During the pandemic I took up Bluetooth (BT) sniffing as a way to get out of the house. I didn’t know what was out there for BT devices, but it felt important to know what the implications were of the new over-the-air, no-auth, cross-device, firmware-level exploits on BT chips that my wife and others had started publishing. And because BT Low Energy specifically added anti-tracking functionality that didn’t exist in BT classic, I wanted to understand the in-the-wild state of privacy protection within the BT ecosystem.

Bluedriving left me with questions that are different from those you’d ask based on traditional WiFi wardriving. Is there a correlation between poverty, obesity, and BT sleep apnea medical devices?
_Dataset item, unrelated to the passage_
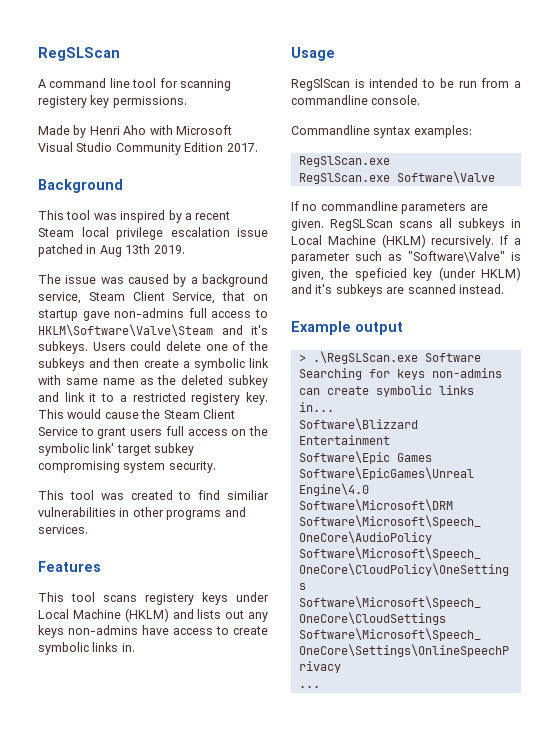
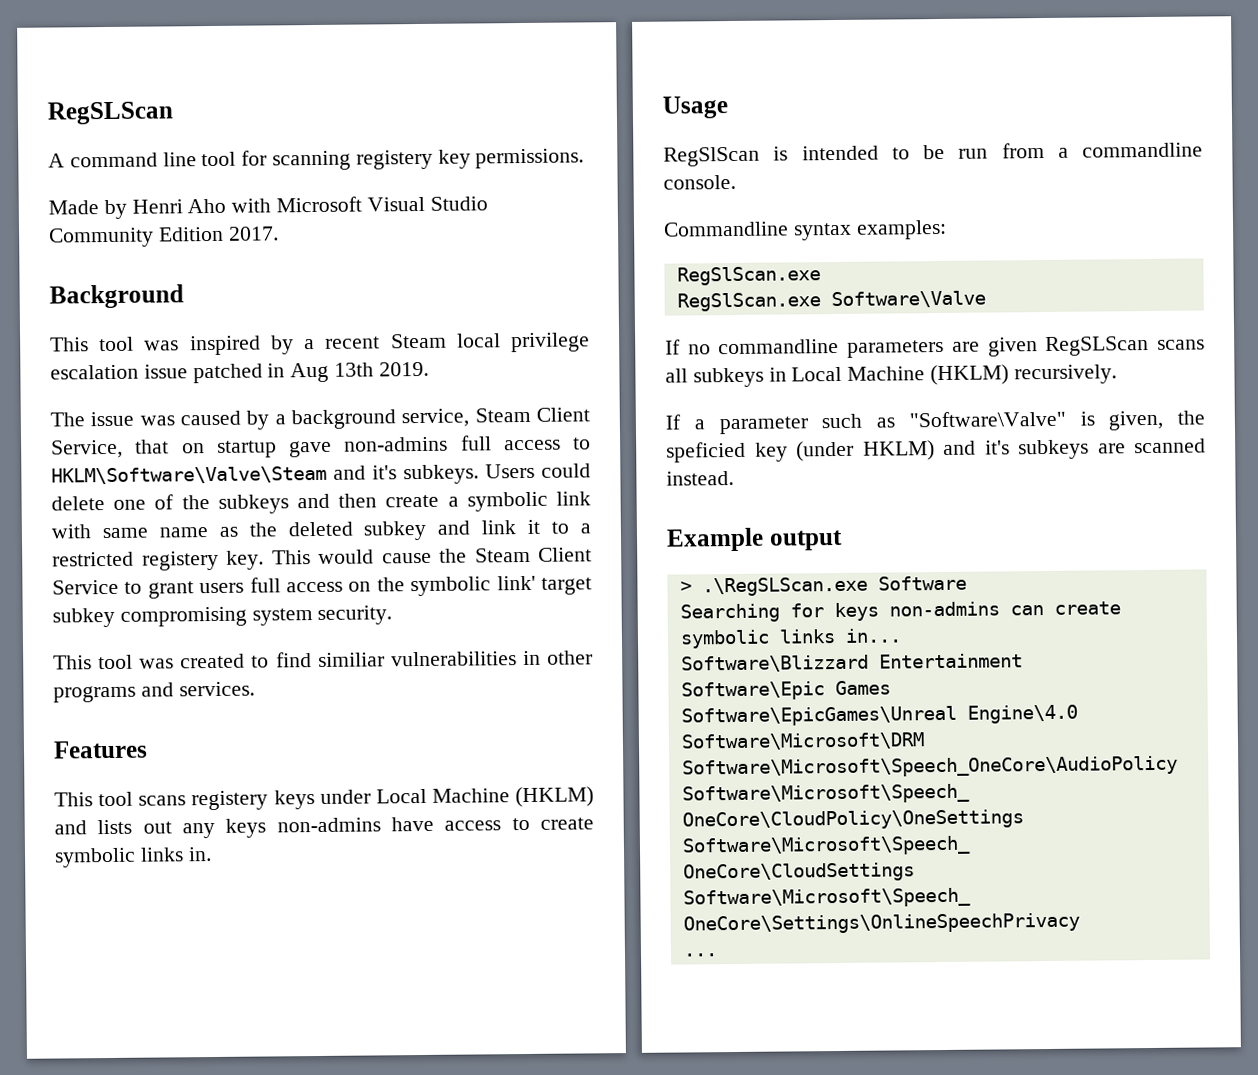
- If no commandline parameters are given. RegSLScan scans all subkeys in Local Machine (HKLM) recursively. If a parameter such as "Software\Valve" is given, the speficied key (under HKLM) and it's subkeys are scanned instead.
+ If no commandline parameters are given RegSLScan scans all subkeys in Local Machine (HKLM) recursively.
+ If a parameter such as "Software\Valve" is given, the speficied key (under HKLM) and it's subkeys are scanned instead.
What are the implications of BT on police body cameras? Are BT sniffers going to be (/ already) used as alternatives to license plate cameras for tracking vehicles? Are fitness trackers still making it easy to track humans instead? Can someone steal heavy-construction equipment thanks to BT keyless ignition? Can hackers be tracked by their “portable multi-tool[s]”? Do hotels using BT door locks “open the door” to easier assassinations?

In this talk I will describe some of the most interesting observations from the past few years, and share some perhaps-surprising answer to those questions and more.

Founder

OpenSecurityTraining2

Xeno began leading Windows kernel-mode rootkit detection and defense research projects at MITRE in 2009, before moving into research on BIOS security in 2011. His team’s first public talks started appearing in 2013, which led to a flurry of presentations on BIOS-level vulnerabilities up through 2014. In 2015 he co-founded LegbaCore.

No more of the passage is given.